ABOUT THIS EXERCISE: Transcribe the records that follow. Keep every word exactly, and drop the pictures.

Front-end code change data:
.....

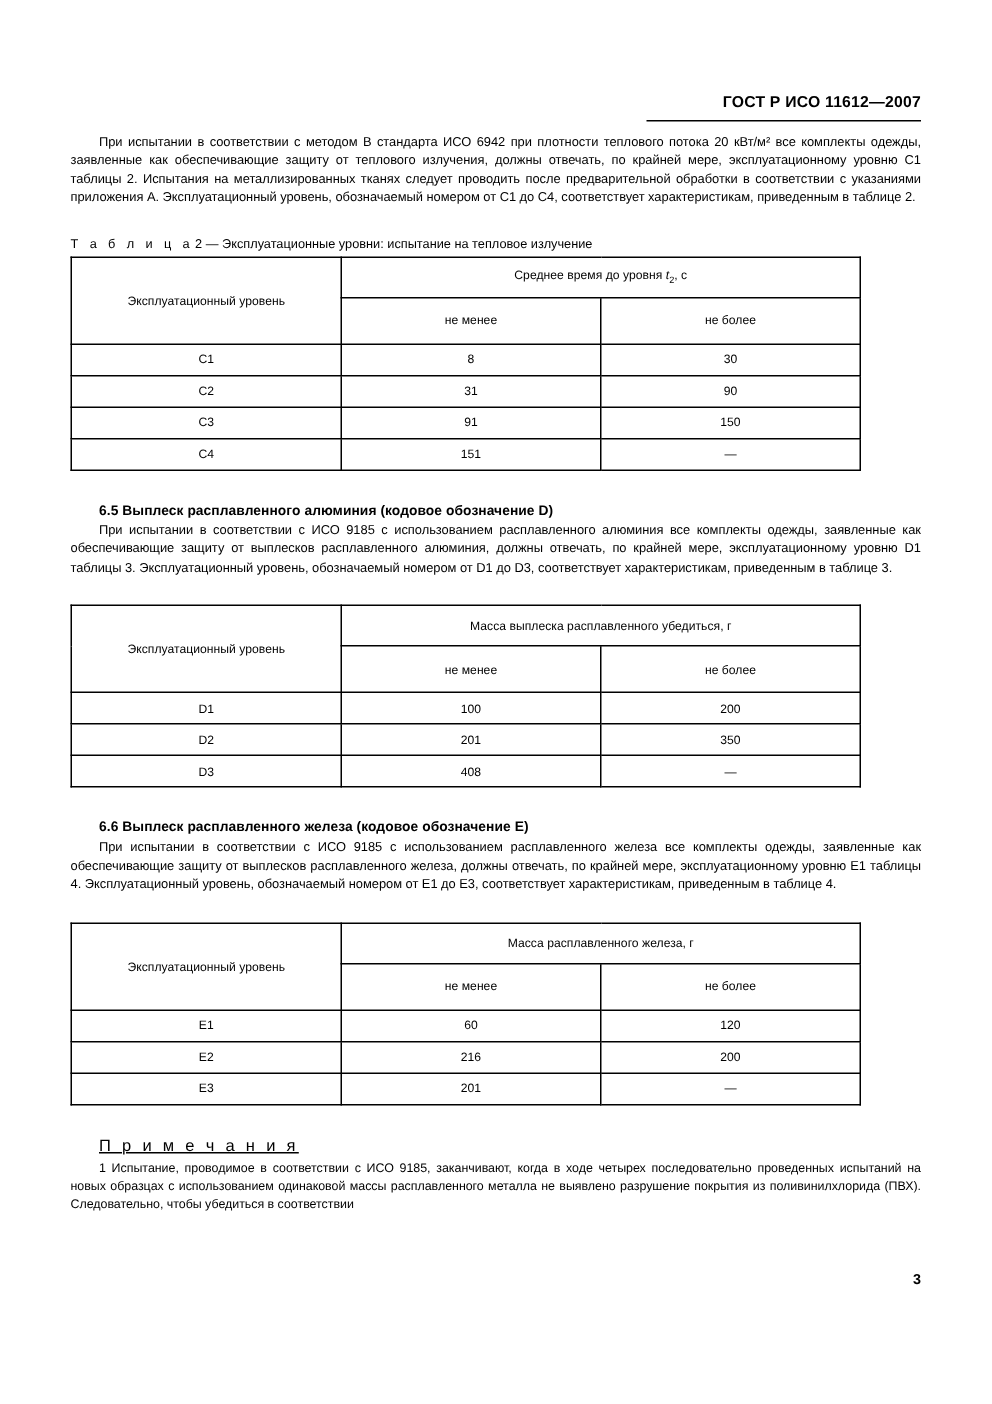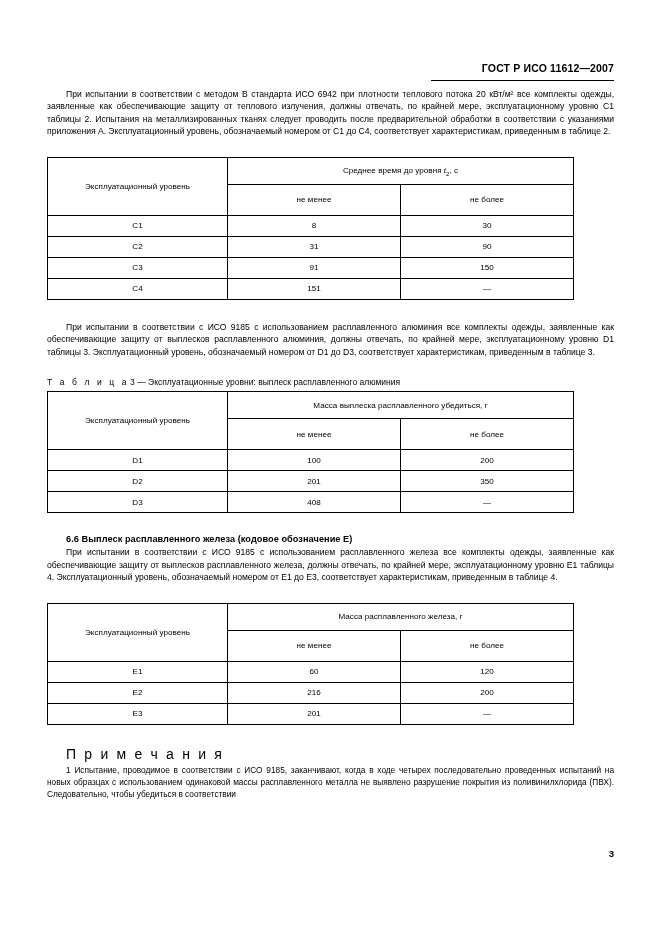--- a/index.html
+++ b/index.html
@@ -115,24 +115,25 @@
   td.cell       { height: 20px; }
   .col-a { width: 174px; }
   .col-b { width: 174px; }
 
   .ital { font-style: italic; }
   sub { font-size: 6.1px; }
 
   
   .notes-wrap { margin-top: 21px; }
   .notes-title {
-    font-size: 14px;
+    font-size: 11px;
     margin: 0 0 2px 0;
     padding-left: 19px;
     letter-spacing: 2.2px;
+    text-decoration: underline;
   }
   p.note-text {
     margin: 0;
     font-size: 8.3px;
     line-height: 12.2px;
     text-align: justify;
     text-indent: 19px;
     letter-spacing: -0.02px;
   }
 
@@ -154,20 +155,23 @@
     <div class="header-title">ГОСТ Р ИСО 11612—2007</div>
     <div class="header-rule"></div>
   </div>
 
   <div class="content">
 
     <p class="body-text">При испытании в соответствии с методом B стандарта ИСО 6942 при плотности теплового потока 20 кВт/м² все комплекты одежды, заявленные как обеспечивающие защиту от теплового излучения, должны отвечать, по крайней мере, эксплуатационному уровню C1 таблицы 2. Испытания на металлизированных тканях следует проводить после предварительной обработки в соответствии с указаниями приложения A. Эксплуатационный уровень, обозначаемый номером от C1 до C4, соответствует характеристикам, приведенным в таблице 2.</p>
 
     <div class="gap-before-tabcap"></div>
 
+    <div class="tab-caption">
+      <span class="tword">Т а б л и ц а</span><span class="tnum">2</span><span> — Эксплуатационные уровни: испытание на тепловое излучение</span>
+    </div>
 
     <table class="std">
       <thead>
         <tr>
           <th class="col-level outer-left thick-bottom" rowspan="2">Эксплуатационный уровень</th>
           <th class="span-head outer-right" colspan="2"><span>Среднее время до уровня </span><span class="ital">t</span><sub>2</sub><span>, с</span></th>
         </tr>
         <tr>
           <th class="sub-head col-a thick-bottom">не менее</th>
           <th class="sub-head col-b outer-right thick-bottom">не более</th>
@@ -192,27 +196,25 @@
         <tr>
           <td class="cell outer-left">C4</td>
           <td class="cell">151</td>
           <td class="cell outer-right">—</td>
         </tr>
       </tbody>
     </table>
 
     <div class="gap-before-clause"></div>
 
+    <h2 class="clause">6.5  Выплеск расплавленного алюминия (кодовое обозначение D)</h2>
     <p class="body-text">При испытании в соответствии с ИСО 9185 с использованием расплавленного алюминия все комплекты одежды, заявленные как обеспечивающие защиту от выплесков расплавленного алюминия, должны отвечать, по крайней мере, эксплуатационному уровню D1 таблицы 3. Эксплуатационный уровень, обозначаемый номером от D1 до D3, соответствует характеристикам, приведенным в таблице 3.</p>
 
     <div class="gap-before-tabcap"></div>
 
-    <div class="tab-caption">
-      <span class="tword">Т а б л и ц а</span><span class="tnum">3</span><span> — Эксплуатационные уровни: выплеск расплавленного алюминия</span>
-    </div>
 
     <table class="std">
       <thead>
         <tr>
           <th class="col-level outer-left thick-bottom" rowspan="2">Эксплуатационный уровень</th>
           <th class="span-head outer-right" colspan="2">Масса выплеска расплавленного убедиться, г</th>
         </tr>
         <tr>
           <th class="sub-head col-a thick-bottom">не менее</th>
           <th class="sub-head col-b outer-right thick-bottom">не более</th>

.....

EXERCISE SOLUTION:
--- a/index.html
+++ b/index.html
@@ -115,24 +115,25 @@
   td.cell       { height: 20px; }
   .col-a { width: 174px; }
   .col-b { width: 174px; }
 
   .ital { font-style: italic; }
   sub { font-size: 6.1px; }
 
   
   .notes-wrap { margin-top: 21px; }
   .notes-title {
-    font-size: 14px;
+    font-size: 11px;
     margin: 0 0 2px 0;
     padding-left: 19px;
     letter-spacing: 2.2px;
+    text-decoration: underline;
   }
   p.note-text {
     margin: 0;
     font-size: 8.3px;
     line-height: 12.2px;
     text-align: justify;
     text-indent: 19px;
     letter-spacing: -0.02px;
   }
 
@@ -154,20 +155,23 @@
     <div class="header-title">ГОСТ Р ИСО 11612—2007</div>
     <div class="header-rule"></div>
   </div>
 
   <div class="content">
 
     <p class="body-text">При испытании в соответствии с методом B стандарта ИСО 6942 при плотности теплового потока 20 кВт/м² все комплекты одежды, заявленные как обеспечивающие защиту от теплового излучения, должны отвечать, по крайней мере, эксплуатационному уровню C1 таблицы 2. Испытания на металлизированных тканях следует проводить после предварительной обработки в соответствии с указаниями приложения A. Эксплуатационный уровень, обозначаемый номером от C1 до C4, соответствует характеристикам, приведенным в таблице 2.</p>
 
     <div class="gap-before-tabcap"></div>
 
+    <div class="tab-caption">
+      <span class="tword">Т а б л и ц а</span><span class="tnum">2</span><span> — Эксплуатационные уровни: испытание на тепловое излучение</span>
+    </div>
 
     <table class="std">
       <thead>
         <tr>
           <th class="col-level outer-left thick-bottom" rowspan="2">Эксплуатационный уровень</th>
           <th class="span-head outer-right" colspan="2"><span>Среднее время до уровня </span><span class="ital">t</span><sub>2</sub><span>, с</span></th>
         </tr>
         <tr>
           <th class="sub-head col-a thick-bottom">не менее</th>
           <th class="sub-head col-b outer-right thick-bottom">не более</th>
@@ -192,27 +196,25 @@
         <tr>
           <td class="cell outer-left">C4</td>
           <td class="cell">151</td>
           <td class="cell outer-right">—</td>
         </tr>
       </tbody>
     </table>
 
     <div class="gap-before-clause"></div>
 
+    <h2 class="clause">6.5  Выплеск расплавленного алюминия (кодовое обозначение D)</h2>
     <p class="body-text">При испытании в соответствии с ИСО 9185 с использованием расплавленного алюминия все комплекты одежды, заявленные как обеспечивающие защиту от выплесков расплавленного алюминия, должны отвечать, по крайней мере, эксплуатационному уровню D1 таблицы 3. Эксплуатационный уровень, обозначаемый номером от D1 до D3, соответствует характеристикам, приведенным в таблице 3.</p>
 
     <div class="gap-before-tabcap"></div>
 
-    <div class="tab-caption">
-      <span class="tword">Т а б л и ц а</span><span class="tnum">3</span><span> — Эксплуатационные уровни: выплеск расплавленного алюминия</span>
-    </div>
 
     <table class="std">
       <thead>
         <tr>
           <th class="col-level outer-left thick-bottom" rowspan="2">Эксплуатационный уровень</th>
           <th class="span-head outer-right" colspan="2">Масса выплеска расплавленного убедиться, г</th>
         </tr>
         <tr>
           <th class="sub-head col-a thick-bottom">не менее</th>
           <th class="sub-head col-b outer-right thick-bottom">не более</th>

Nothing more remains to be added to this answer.